By TCN News,
New Delhi: Succumbing to the campaign launched by activists last week against his nomination for Maulana Mohammad Ali Jauhar Award, former Congress MP and union minister Jagdish Tytler on Thursday evening decided to withdraw from the award ceremony scheduled to be held on 10th Dec. at India Islamic Cultural Centre in New Delhi.
Eminent activists had launched intense campaign and were pursuing seven personalities who have been selected for the award along with Tytler to decline the award. Two of them – senior Urdu journalist Zafar Agha and Gujarat IPS officer Sanjiv Bhatt announced to decline the award. The activists argued that giving Maulana Jauhar Award to Tytler, who is an accused in the 1984 anti-Sikh pogrom, will be an insult to the great freedom fighter.
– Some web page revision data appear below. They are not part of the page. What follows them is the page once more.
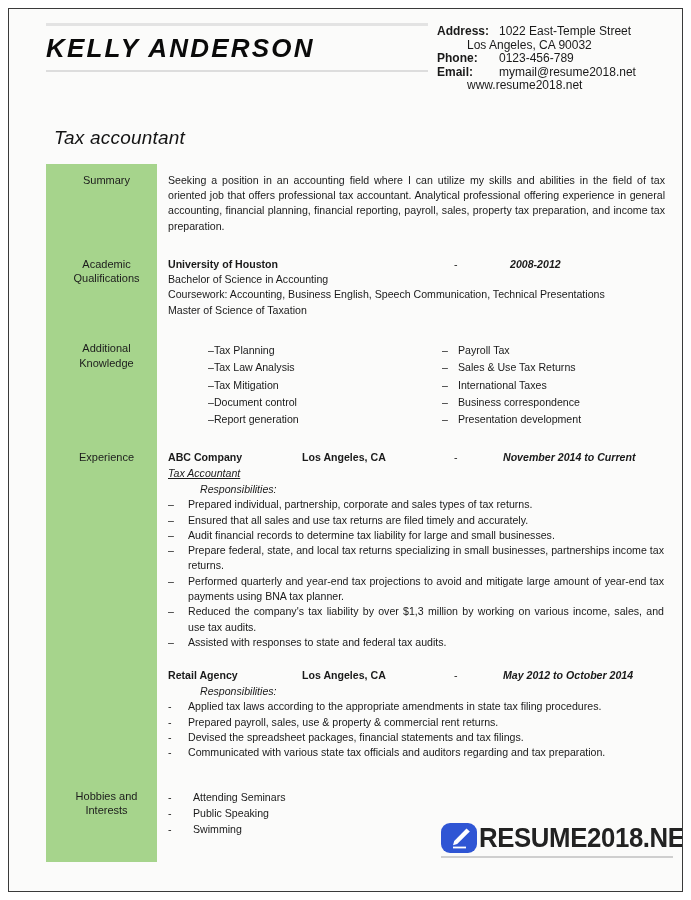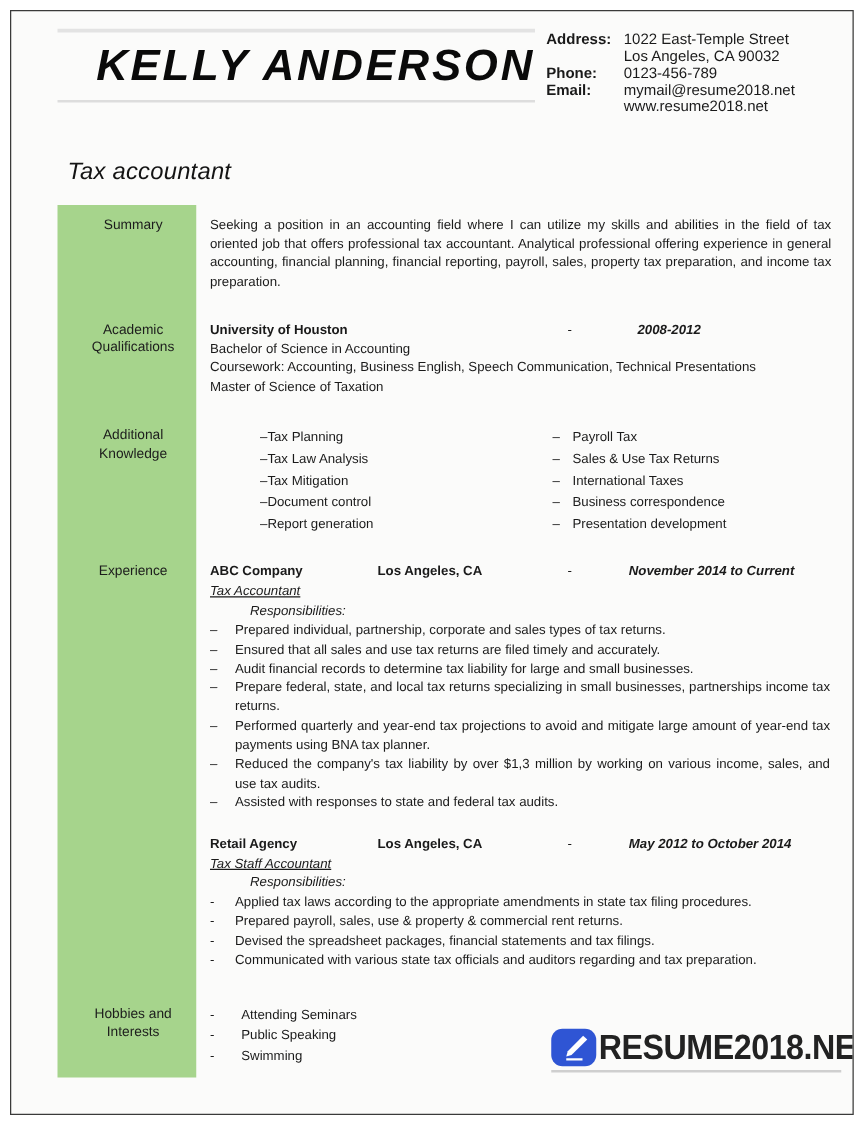--- a/index.html
+++ b/index.html
@@ -48,12 +48,12 @@
   }
   .rule.bottom { height: 2px; background: #dddddd; }
   .name {
-    font-size: 35px;
+    font-size: 26px;
     font-weight: bold;
     font-style: italic;
     letter-spacing: 2.2px;
     color: #0a0a0a;
-    text-align: right;
+    text-align: left;
     padding: 9px 0 8px 0;
     line-height: 1.05;
     font-stretch: condensed;

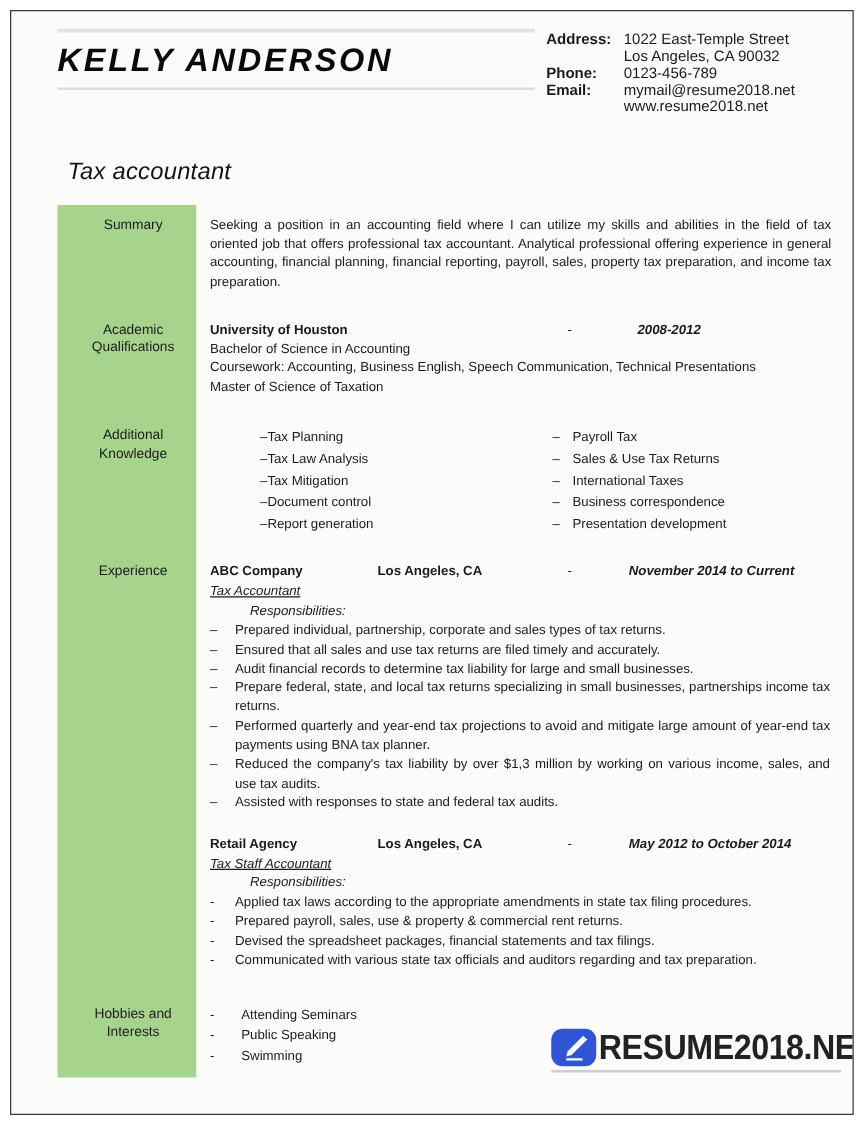--- a/index.html
+++ b/index.html
@@ -76,7 +76,7 @@
     flex: 0 0 62px;
   }
   .contact-val { white-space: nowrap; }
-  .contact-val-only { margin-left: 62px; text-align: right; }
+  .contact-val-only { margin-left: 30px; text-align: right; }
 
   .job-title {
     position: absolute;

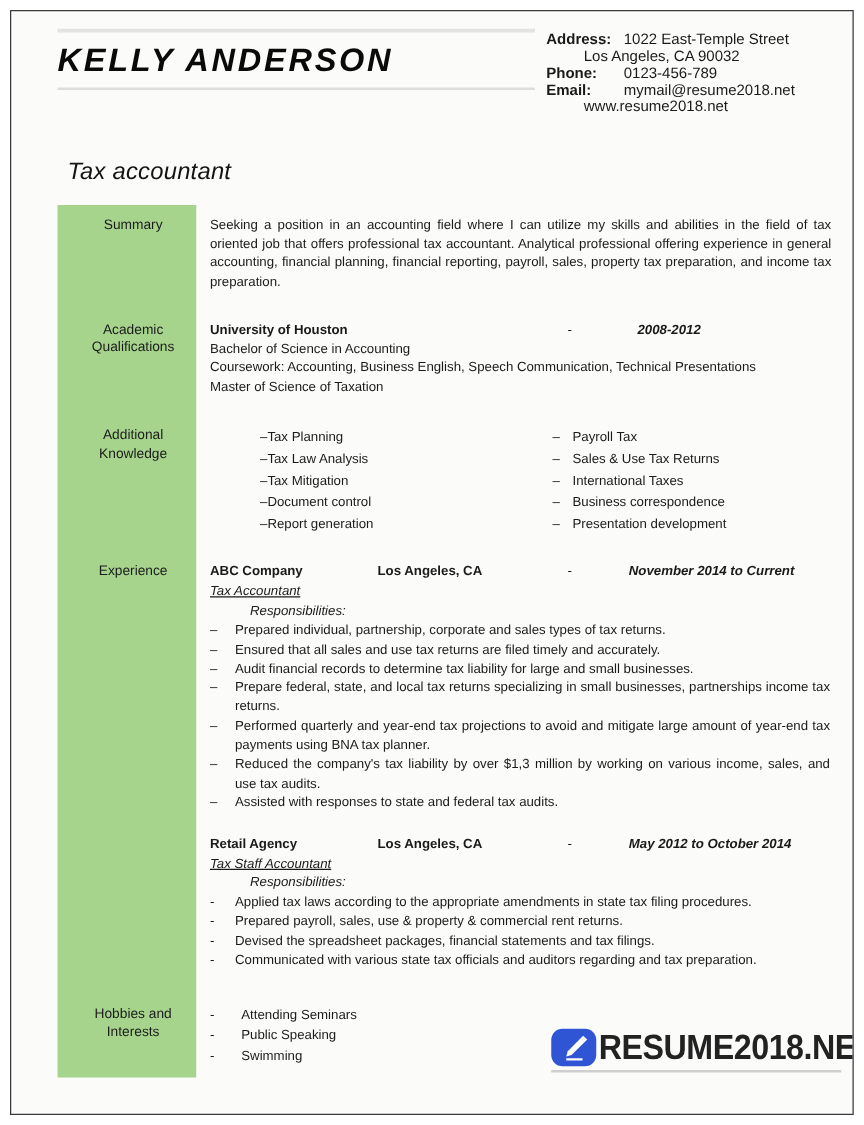--- a/index.html
+++ b/index.html
@@ -428,7 +428,6 @@
               <span class="exp-dash">-</span>
               <span class="exp-dates">May 2012 to October 2014</span>
             </div>
-            <div class="exp-role">Tax Staff Accountant</div>
             <div class="exp-resp-label">Responsibilities:</div>
 
             <div class="bullet">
The activists had first approached the organizers – Maulana Mohammad Ali Jauhar Academy – to not give the award to Tytler, but they had refused to budge. Then the activists started pursuing the seven awardees.
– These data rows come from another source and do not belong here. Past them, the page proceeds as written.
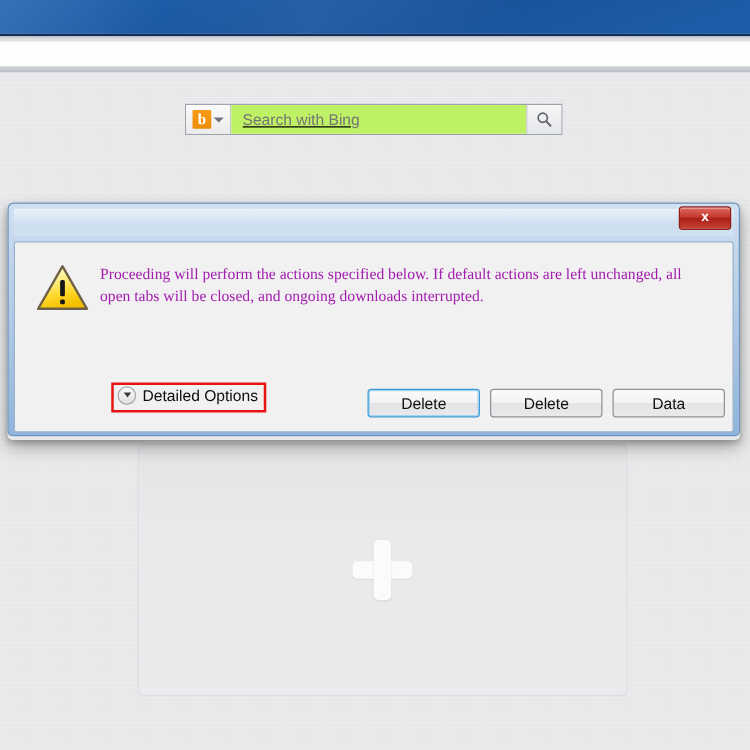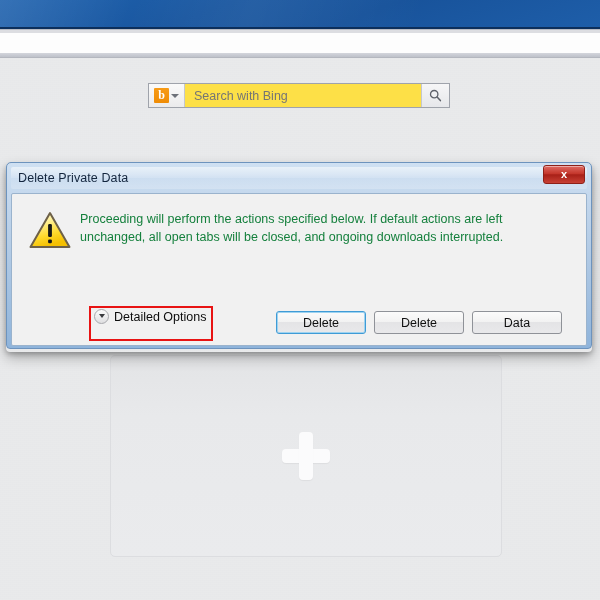--- a/index.html
+++ b/index.html
@@ -119,7 +119,8 @@
     display: flex;
     align-items: center;
     padding-left: 7px;
-    background: #fde047;
+    background: #bef264;
+    text-decoration: underline;
   }
   .search-input {
     width: 100%;

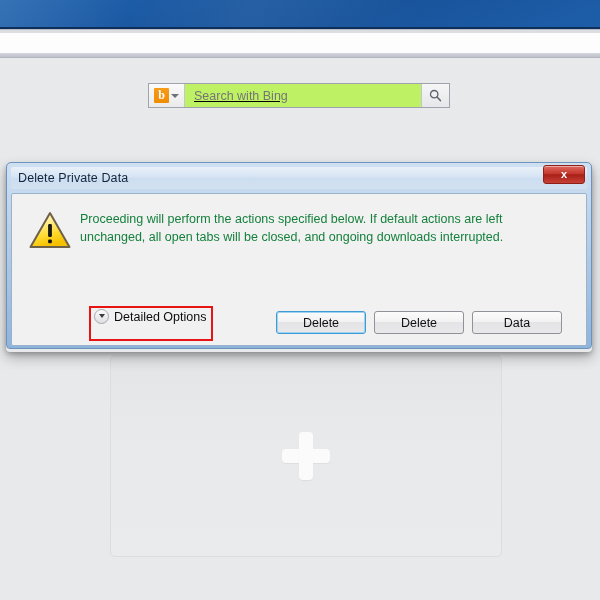--- a/index.html
+++ b/index.html
@@ -344,7 +344,6 @@
   <div class="dialog">
 
     <div class="dialog-titlebar">
-      <div class="dialog-title">Delete Private Data</div>
       <div class="dialog-close">x</div>
     </div>
 

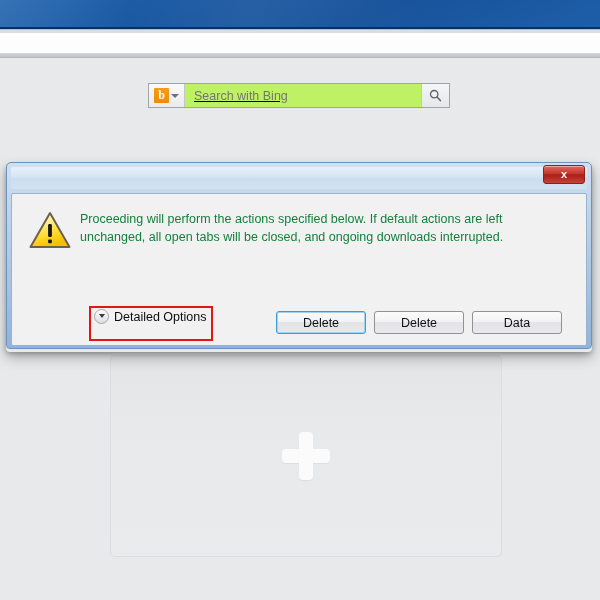--- a/index.html
+++ b/index.html
@@ -238,10 +238,11 @@
   }
   .warn-text {
     font-size: 12.5px;
-    color: #15803d;
+    color: #a21caf;
     line-height: 18px;
     padding-left: 6px;
     padding-top: 2px;
+    font-family: Liberation Serif, serif;
   }
 
   .detailed-wrap {

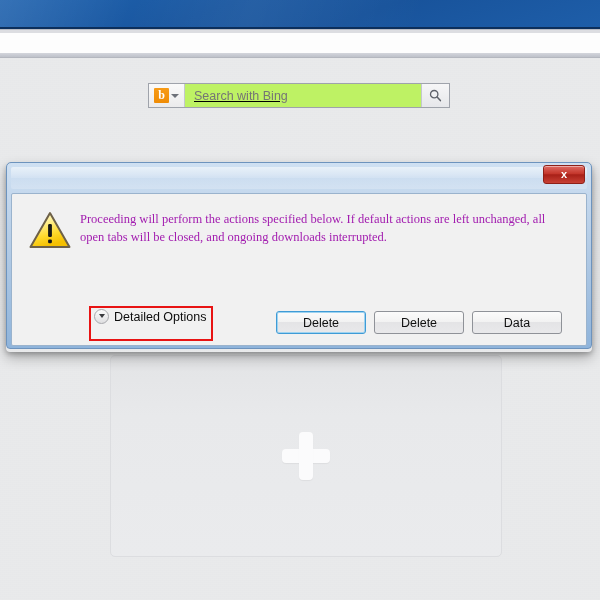--- a/index.html
+++ b/index.html
@@ -252,7 +252,7 @@
     align-items: center;
     gap: 5px;
     border: 2px solid #e81313;
-    padding: 1px 5px 15px 3px;
+    padding: 1px 5px 4px 3px;
     background: #f1f1f1;
     cursor: pointer;
   }

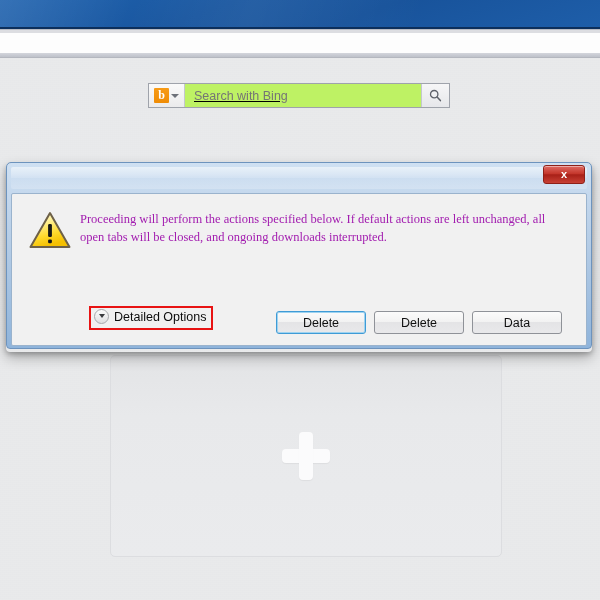--- a/index.html
+++ b/index.html
@@ -282,7 +282,7 @@
 
   .button-row {
     position: absolute;
-    right: 24px; bottom: 11px;
+    right: 6px; bottom: 11px;
     display: flex;
     gap: 8px;
   }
In his letter he wrote to the organizers on 8th Dec., Tytler said: “I don’t want to embarrass the organizers and the awardees because of any kind of pressure. Hence I have decided that I will not join the award ceremony because I don’t want you and the other awardees to face embarrassment.”
In the letter, Tytler rejected allegations about his involvement in the Sikh killings. “…Everyone knows that my name has been cleared by the Hon’ble Court and there was never a case against me and above all there is not a single FIR against me,” Tytler wrote.
The 23rd Maulana Mohammad Ali Jauhar Award program is going to be held on the occasion of 133rd birth anniversary of the Khilafat Movement leader.